Another small study including 42 patients undergoing PVI used an index (ALCI) derived from depth and contiguity parameters (including CF parameters: FTI, AI and interlesion distance) to predict the weakest spot in the ablation-isolation lesion and found that minimum ALCI, significantly lower in segments with PVR (74 % versus 104 %; p<0.001), was the most accurate in identifying sites of acute as well as late (at repeat ablation) PV reconduction.25 PVR sites were also characterised by a lower minimum AI (367 versus 408 arbitrary unit [au]), and a higher maximum ILD (inter-lesion distance; 6.8 versus 5.5 mm).

Future Directions

These data highlight the need for precise and accurate lesion prediction, incorporating not only CF, power and time, but also tissue thickness, high-resolution electrograms, catheter tip orientation and stability with respect to the endocardium to ensure the creation of durable optimal ablation lesions.
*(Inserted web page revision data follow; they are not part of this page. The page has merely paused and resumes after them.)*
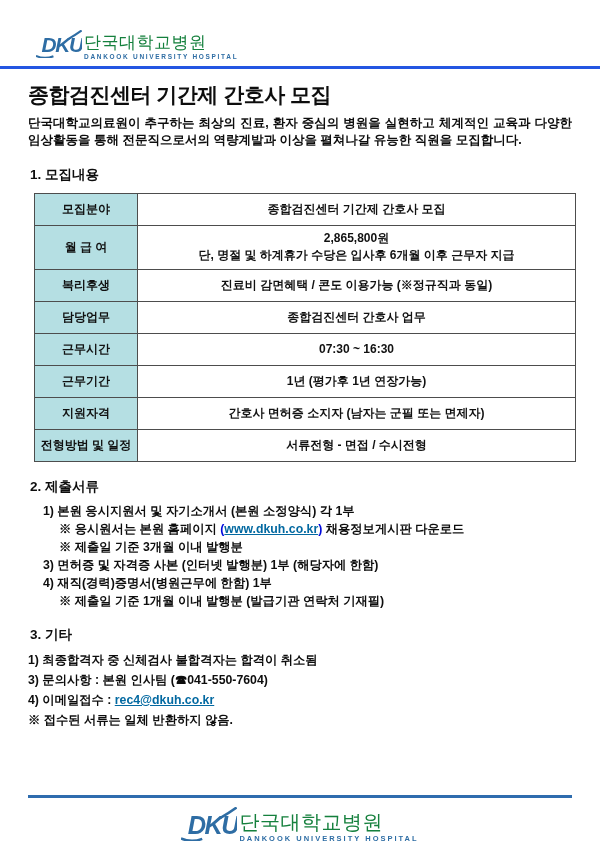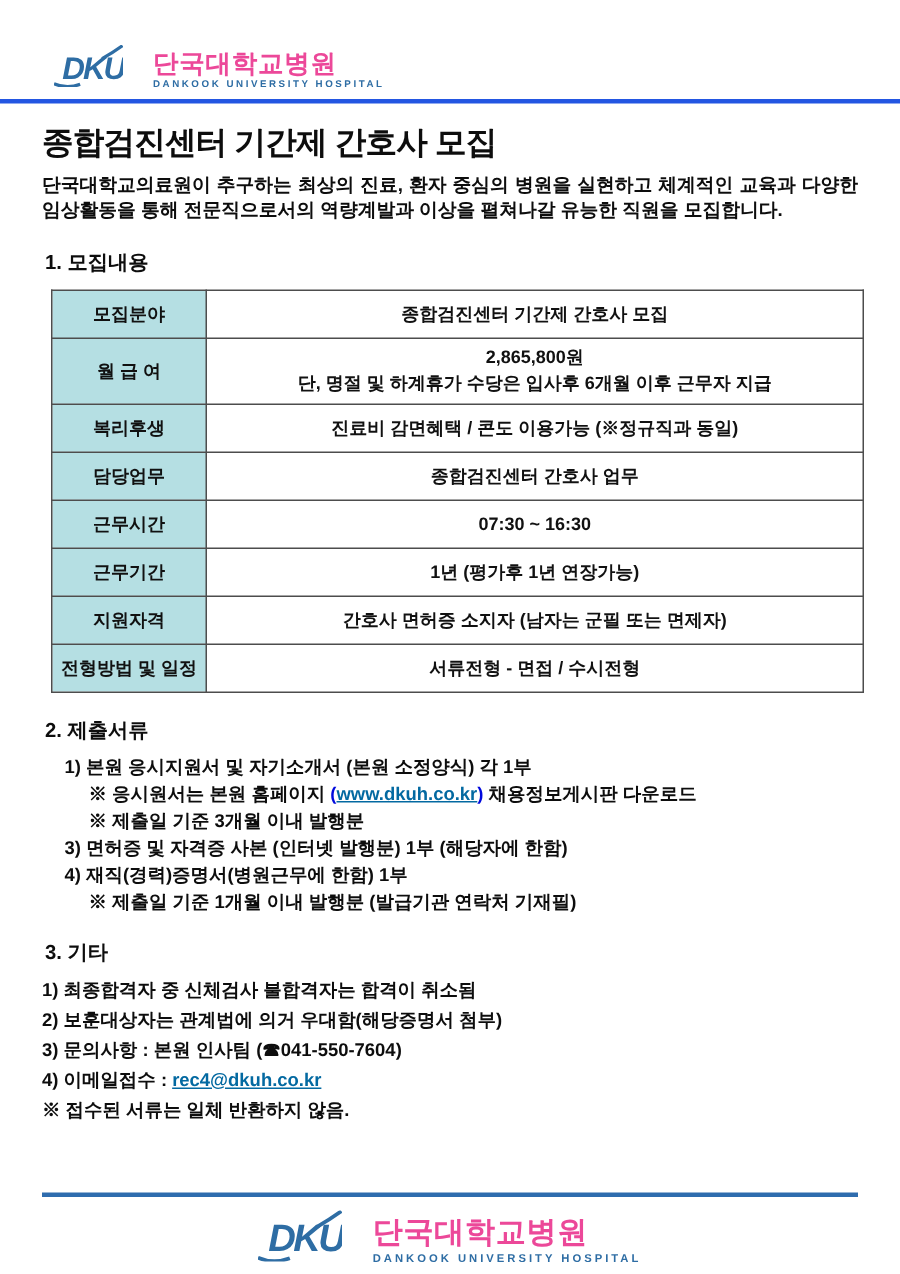"DKU" .logo-row { gap: 20px -> 2px }
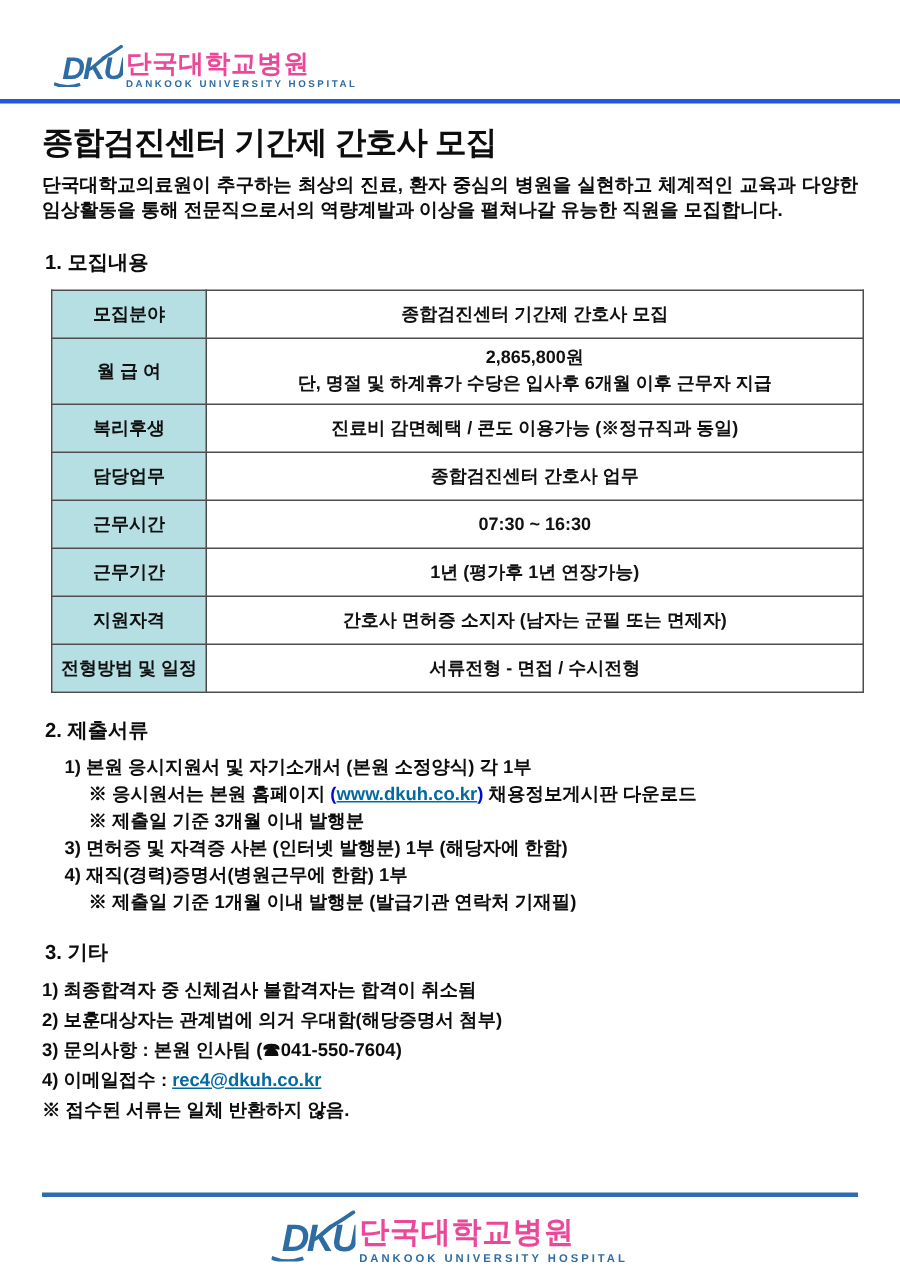"단국대학교병원" .name-ko { color: #ec4899 -> #15803d; font-weight: 700 -> 400 }
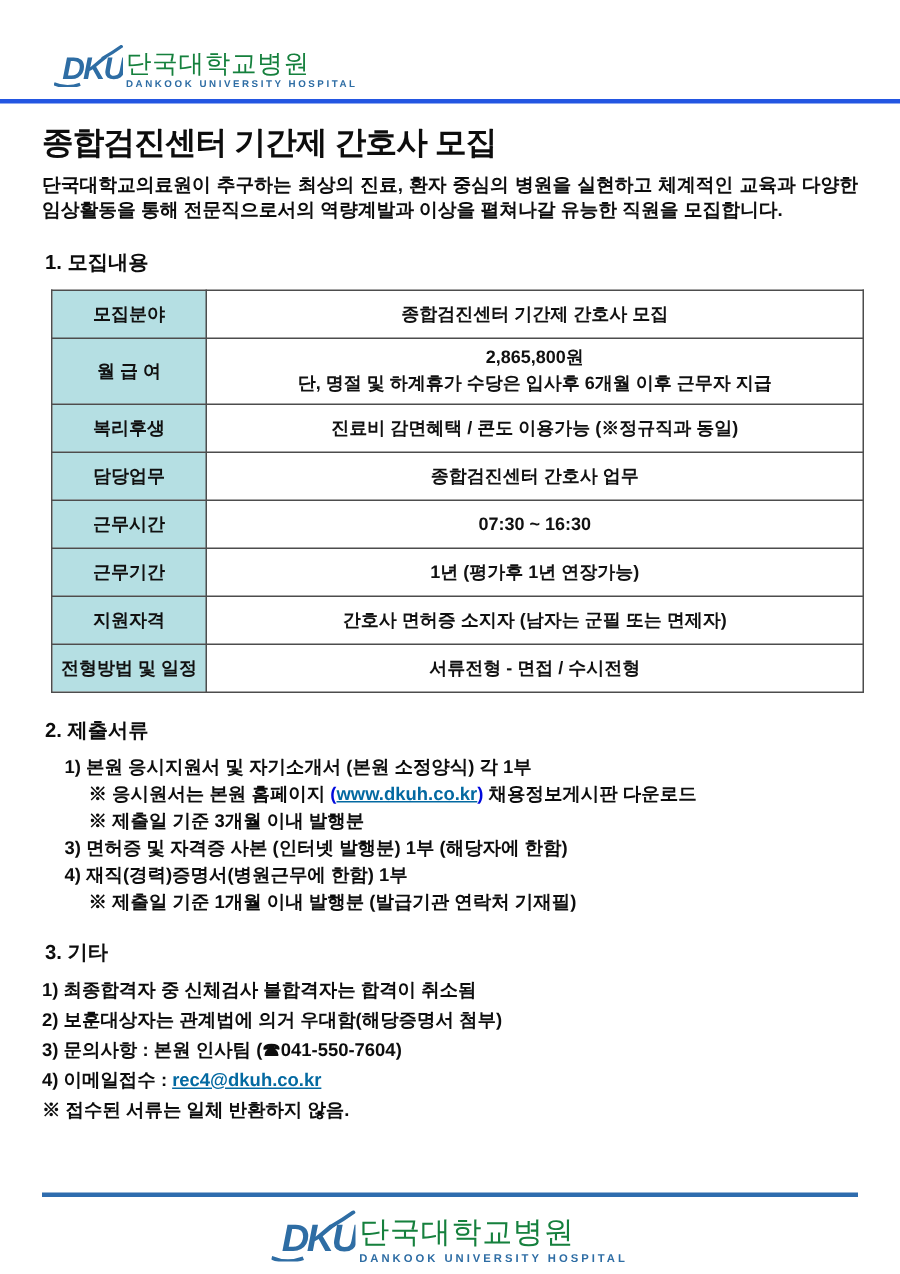"2) 보훈대상자는 관계법에 의거 우대함(해당증명서" div.line { html: <div>2) 보훈대상자는 관계법에 의거 우대함(해당증명서 첨부)</div> -> none }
Other Arrhythmia Substrates

The largest body of data on CF sensing is related to catheter ablation of AF. However other substrates including (but not limited to) typical cavotricuspid isthmus dependent flutter as well as both epicardial and endocardial ventricular arrhythmia substrates have been investigated. In typical flutter, low CF was implicated in longer time to achieve conduction block and increased risk of acute reconnection.35 In the ventricles, higher CFs led to larger lesions but intriguingly also provided greater electrogram information such as higher amplitudes and more frequent late potentials.36


RF catheter ablation of AF has been considered a challenging procedure, but the availability of CF sensing technology allows real-time feedback of exactly how much CF is applied at any given moment, minimising the likelihood of applying too much as well of too little force. A growing body of evidence supports the use of CF sensing technology. Real-time CF information may help to create more predictable and reliable lesions and potentially improve both the safety and efficacy of RF ablation. Despite the absence of prospective randomised clinical studies with longer follow up, RF ablation guided by real-time CF sensing has become the dominant ablation modality, particularly for catheter ablation of AF.37–39 If however, the better acute outcomes with reduction in acute electrical PV re-connection shown in medium term studies,40 is borne out in studies with appropriate longer-term follow-up, then CF sensing technology has the potential to become the recommended standard of care for all patients undergoing AF catheter ablation.